La nullità del patto di quota lite non pregiudica, in ogni caso, la validità dell'intero contratto di patrocinio (Cass. Sez. II, 30.7.2018, n. 20069), e, conseguentemente l'avvocato conserva il diritto al compenso per le sue prestazioni sulla base delle tariffe professionali (Cass. sez. II, 10/03/2023, n.7180, non massimata).

I primi due motivi devono, pertanto, essere accolti, mentre è assorbito il terzo mezzo, con il quale si deduce la violazione e falsa applicazione degli artt. 1448 c.c. e dell'art. 64RDL n. 1578/1933, in relazione all'art. 360, comma 1, n.3 c.p.c., con riferimento all'azione di rescissione per lesione.

La sentenza impugnata va cassata in relazione ai motivi accolti, con rinvio, anche per le spese del giudizio di legittimità, alla Corte d'Appello di Firenze, in diversa composizione, che farà applicazione del seguente principio di diritto:

"Il patto di quota lite, stipulato dopo la riformulazione dell'art. 2233 c.c. (operata dal D.L. n. 223 del 2006, conv. con modif. dalla L. n. 248 del 2006) e prima dell'entrata in vigore dell'art. 13, comma 4, della L. n. 247 del 2012, che non violi il divieto di cessione dei crediti litigiosi di cui all'art. 1261 c.c., è valido a meno che, valutato sotto un profilo causale nonché sotto il profilo dell'equità, alla stregua della regola integrativa di cui all'art. 45 del codice deontologico forense, nel testo deliberato il 18 gennaio 2007, il rapporto tra il compenso pattuito e il risultato conseguito, stabilito dalle parti all'epoca della conclusione del contratto, risulti sproporzionato per eccesso rispetto alla tariffa di mercato".

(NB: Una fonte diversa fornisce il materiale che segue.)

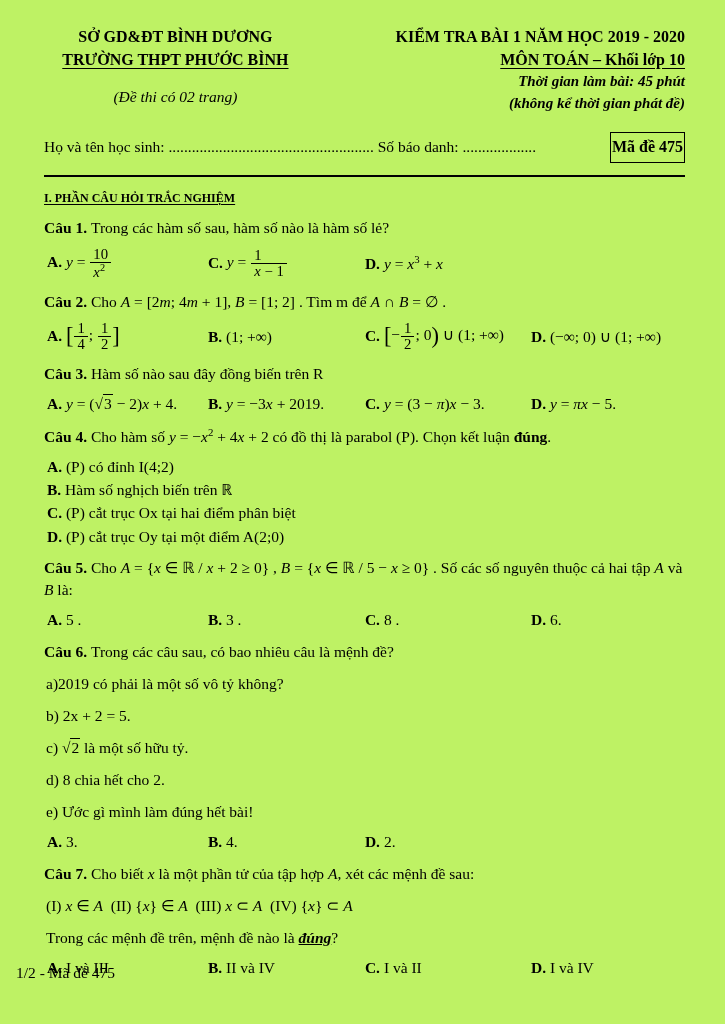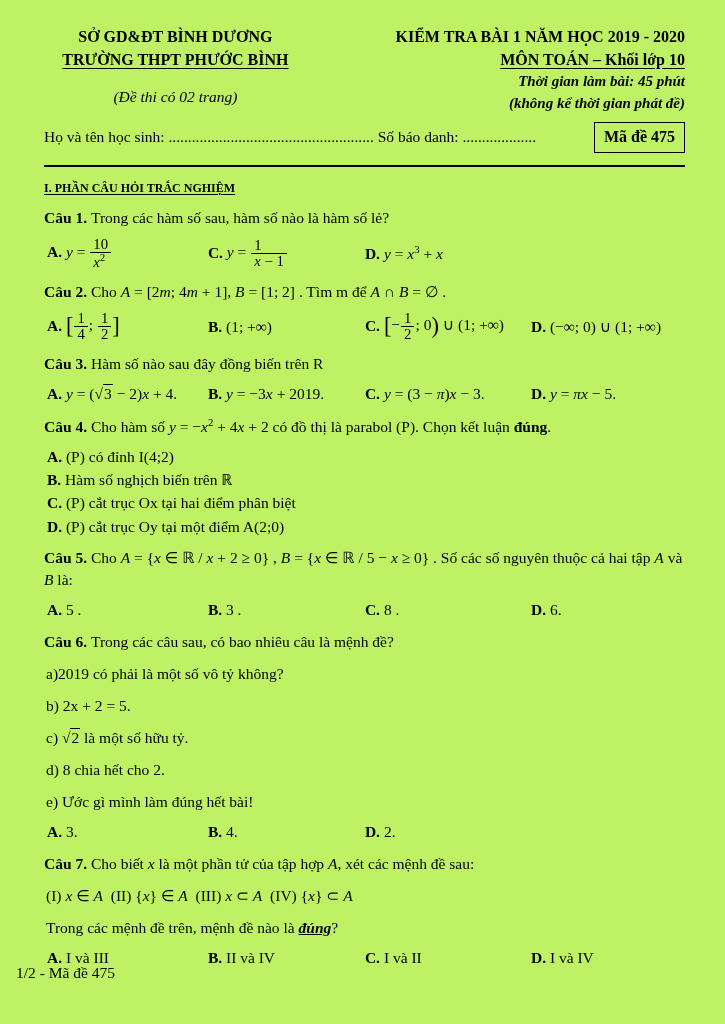"Họ và tên học sinh:" .student-row { margin-top: 8px -> 18px }
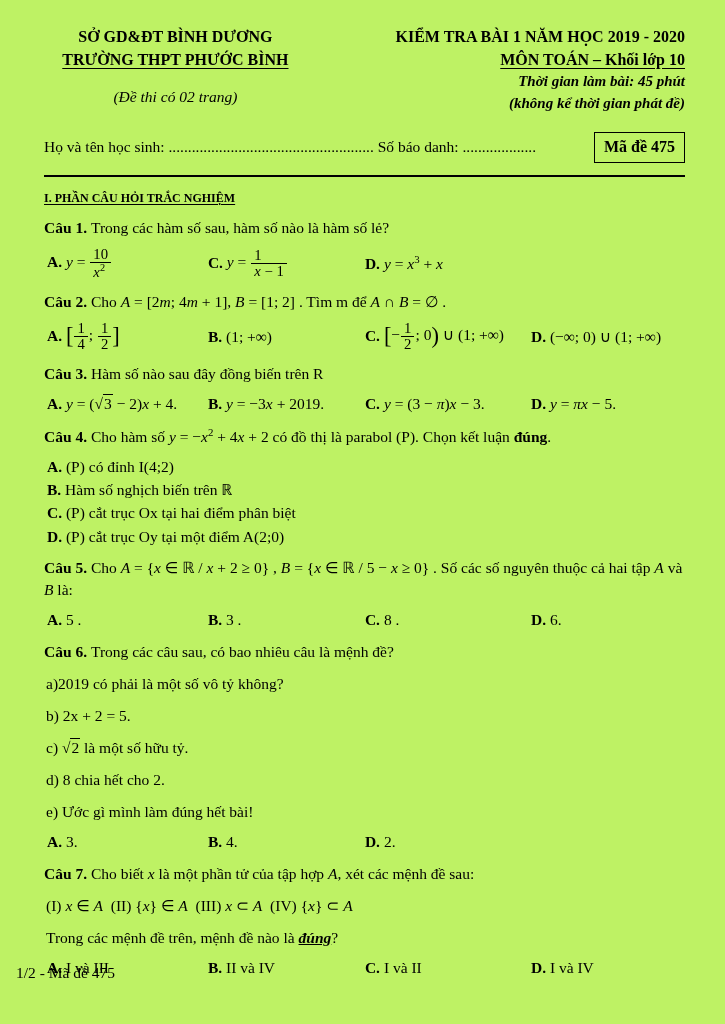"Mã đề 475" .code-box { padding: 3px 9px -> 3px 1px }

Il giudice di rinvio regolerà le spese del giudizio di legittimità.

P.Q.M.

La Corte accoglie il primo e il secondo motivo di ricorso, assorbito il restante;

cassa la sentenza impugnata in relazione ai motivi accolti con rinvio, anche per le spese del giudizio di legittimità, innanzi alla Corte d'Appello di Firenze, in diversa composizione.

Così deciso in Roma, nella camera di consiglio della Seconda Sezione Civile della Corte Suprema di cassazione, in data 19 settembre 2024.

Depositato in Cancelleria il 29 gennaio 2025.